Григорий попрощался со стариком и шибко поскакал догонять свой взвод. Чумаков долго стоял, опершись на палку, протирая рукавом слезящуюся пустую глазницу. Единственным, но по-молодому зорким глазом он смотрел вслед Григорию, любовался его молодецкой посадкой и тихо шептал:
– Хороший казак! Всем взял, и ухваткой и всем, а вот непутевый… Сбился со своего шляху! Вся статья ему бы с черкесами воевать, а он ишь чего удумал! И на чуму она ему нужна, эта власть? И чего они думают, эти молодые казаки? С Гришки-то спрашивать нечего, у них вся порода такая непутевая… И покойник Пантелей такой же крученый был, и Прокофия-деда помню… Тоже ягодка-кислица был, а не челвек… А вот что другие казаки думают – побей бог, не пойму!
* * *
Фомин, занимая хутора, уже не созывал собрания граждан. Он убедился в бесплодности агитации. Впору было удерживать своих бойцов, а не вербовать новых. Он заметно помрачнел и стал менее разговорчив. Утешения начал искать в самогоне. Всюду, где только приходилось ему ночевать, шли мрачные попойки. Глядя на своего атамана, пили и фоминцы. Упала дисциплина. Участились случаи грабежей. В домах советских служащих, скрывавшихся при приближении банды, забиралось все, что можно было увезти на верховой лошади. Седельные вьюки у многих бойцов невероятно распухли. Однажды Григорий увидел у одного из бойцов своего взвода ручную швейную машину. Повесив на луку поводья, он держал ее под мышкой левой руки. Только пустив в ход плеть, Григорию удалось заставить казака расстаться с приобретением. В этот вечер между Фоминым и Григорием произошел резкий разговор. Они были вдвоем в комнате. Распухший от пьянства Фомин сидел за столом, Григорий крупными шагами ходил по комнате.
– Сядь, не маячь перед глазами, – с досадою сказал Фомин.
Не обращая внимания на его слова, Григорий долго метался по тесной казачьей горенке, потом сказал:
– Мне это надоело, Фомин! Кончай грабиловку и гулянки!

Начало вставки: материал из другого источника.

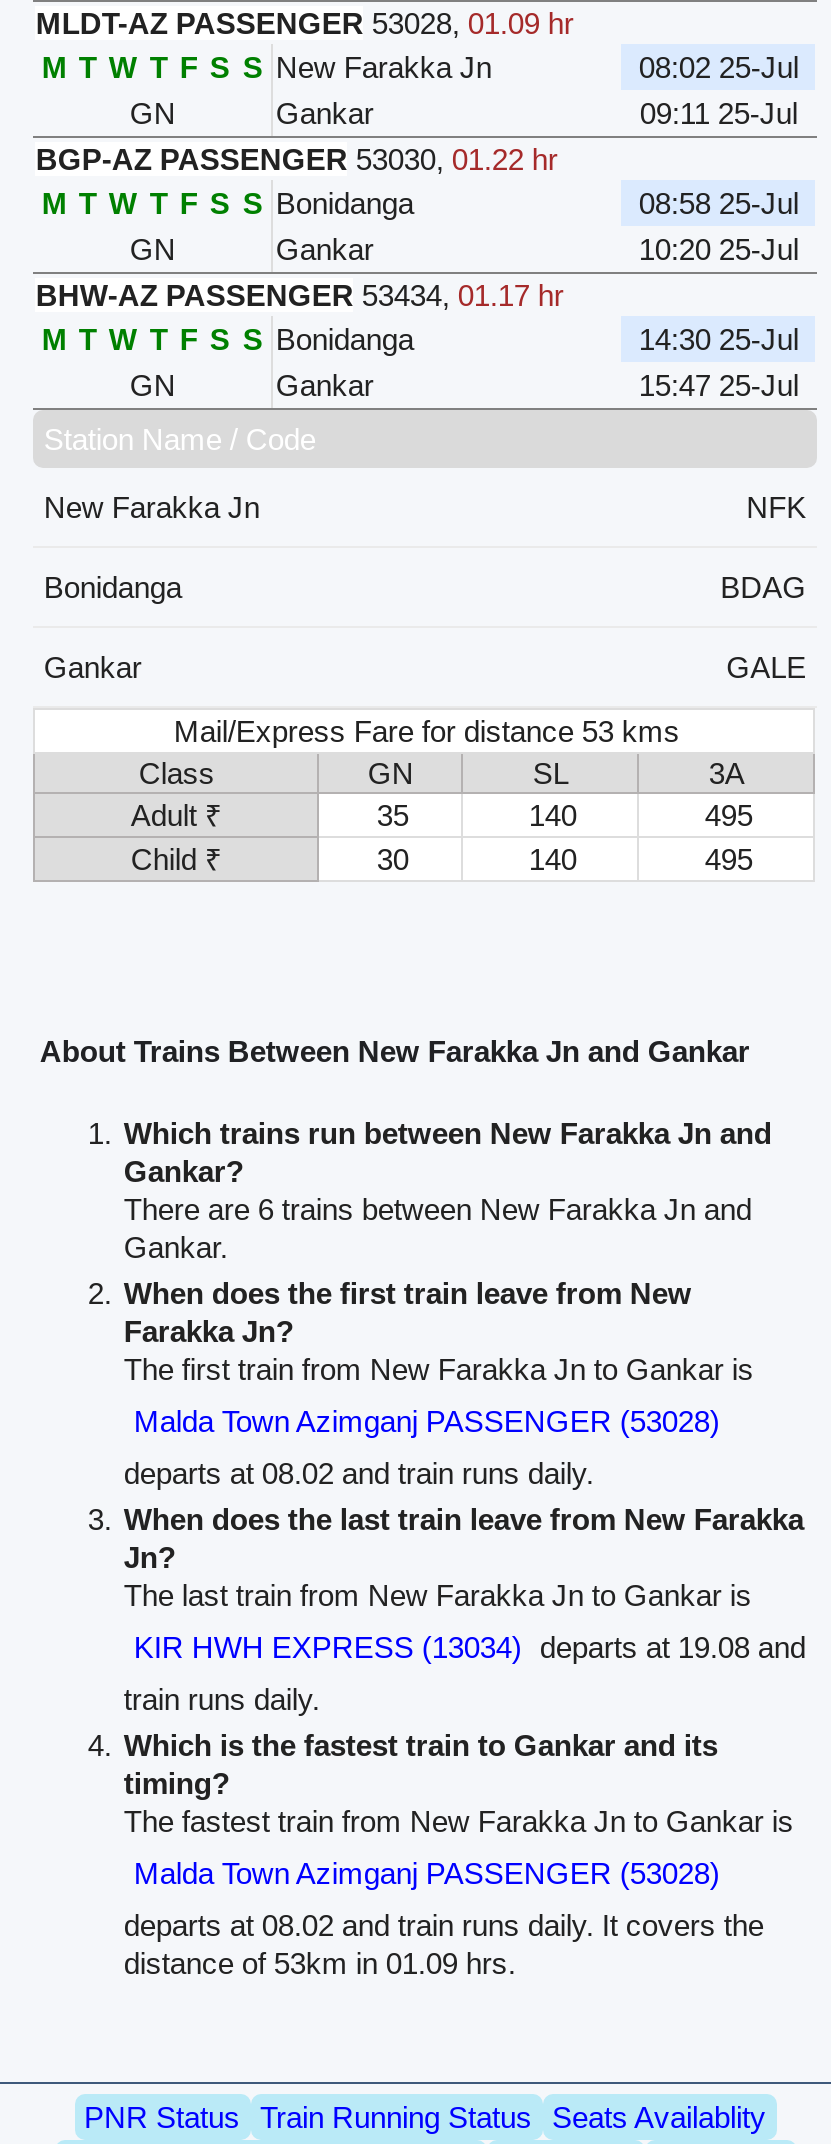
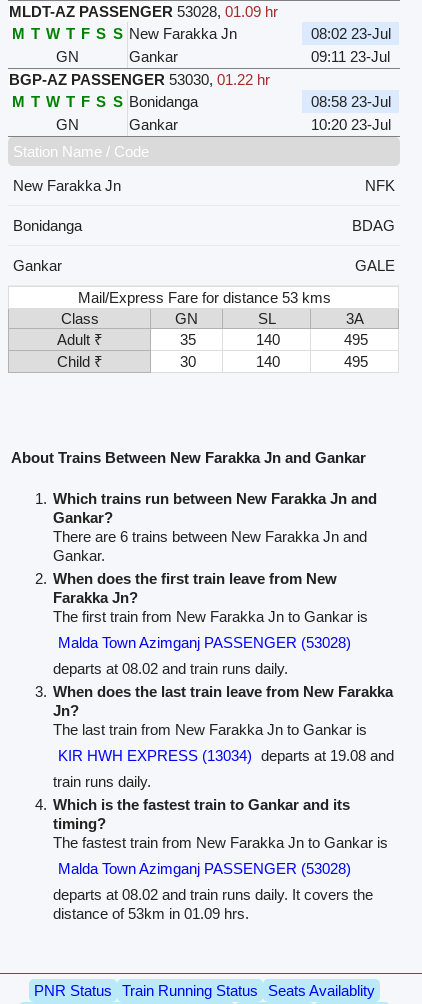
[639,51,799,85] 08:02 25-Jul -> [311,25,391,42] 08:02 23-Jul
[640,97,798,131] 09:11 25-Jul -> [311,48,390,65] 09:11 23-Jul
[639,187,799,221] 08:58 25-Jul -> [311,93,391,110] 08:58 23-Jul
[36,233,799,403] 10:20 25-Jul | BHW-AZ PASSENGER 53434, 01.17 hr | M T W T F S S Bonidanga | 14:30 25-Jul | GN | Gankar | 15:47 25-Jul -> [311,116,391,133] 10:20 23-Jul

– Плохой сон тебе нынче приснился?
– Тоже шуточки… Народ об нас начинает плохо говорить!
– Ты же видишь, ничего не поделаю с ребятами, – нехотя сказал Фомин.
– Да ты ничего и не делаешь!
– Ну, ты мне не указ! А народ твой доброго слова не стоит. За них же, сволочей, страдаем, а они… Я об себе думаю, и хватит.
– Плохо и об себе думаешь. За пьянством думать некогда. Ты четвертые сутки не просыпаешься, и все остальные пьют. В заставах и то по ночам пьют. Чего хочешь? Чтобы нас пьяных накрыли и вырезали где-нибудь в хуторе?
– А ты думаешь, это нас минует? – усмехнулся Фомин. – Когда-нибудь прийдется помирать. Повадился кувшин по воду ходить… Знаешь?
– Тогда давай завтра сами поедем в Вешенскую и подымем вверх руки: берите, мол, нас, сдаемся.
– Нет, мы ишо погуляем…
Григорий стал против стола, широко расставив ноги.
– Ежели ты не наведешь порядок, ежели не прикончишь грабежи и пьянку, я отколюсь от тебя и уведу с собой половину народа, – тихо сказал он.
– Попробуй, – угрожающе протянул Фомин.
– И без пробы выйдет!
– Ты… ты мне брось грозить! – Фомин положил руку на кобуру нагана.
– Не лапай кобуру, а то я тебя через стол скорей достану! – быстро сказал Григорий, побледнев, до половины обнажив шашку.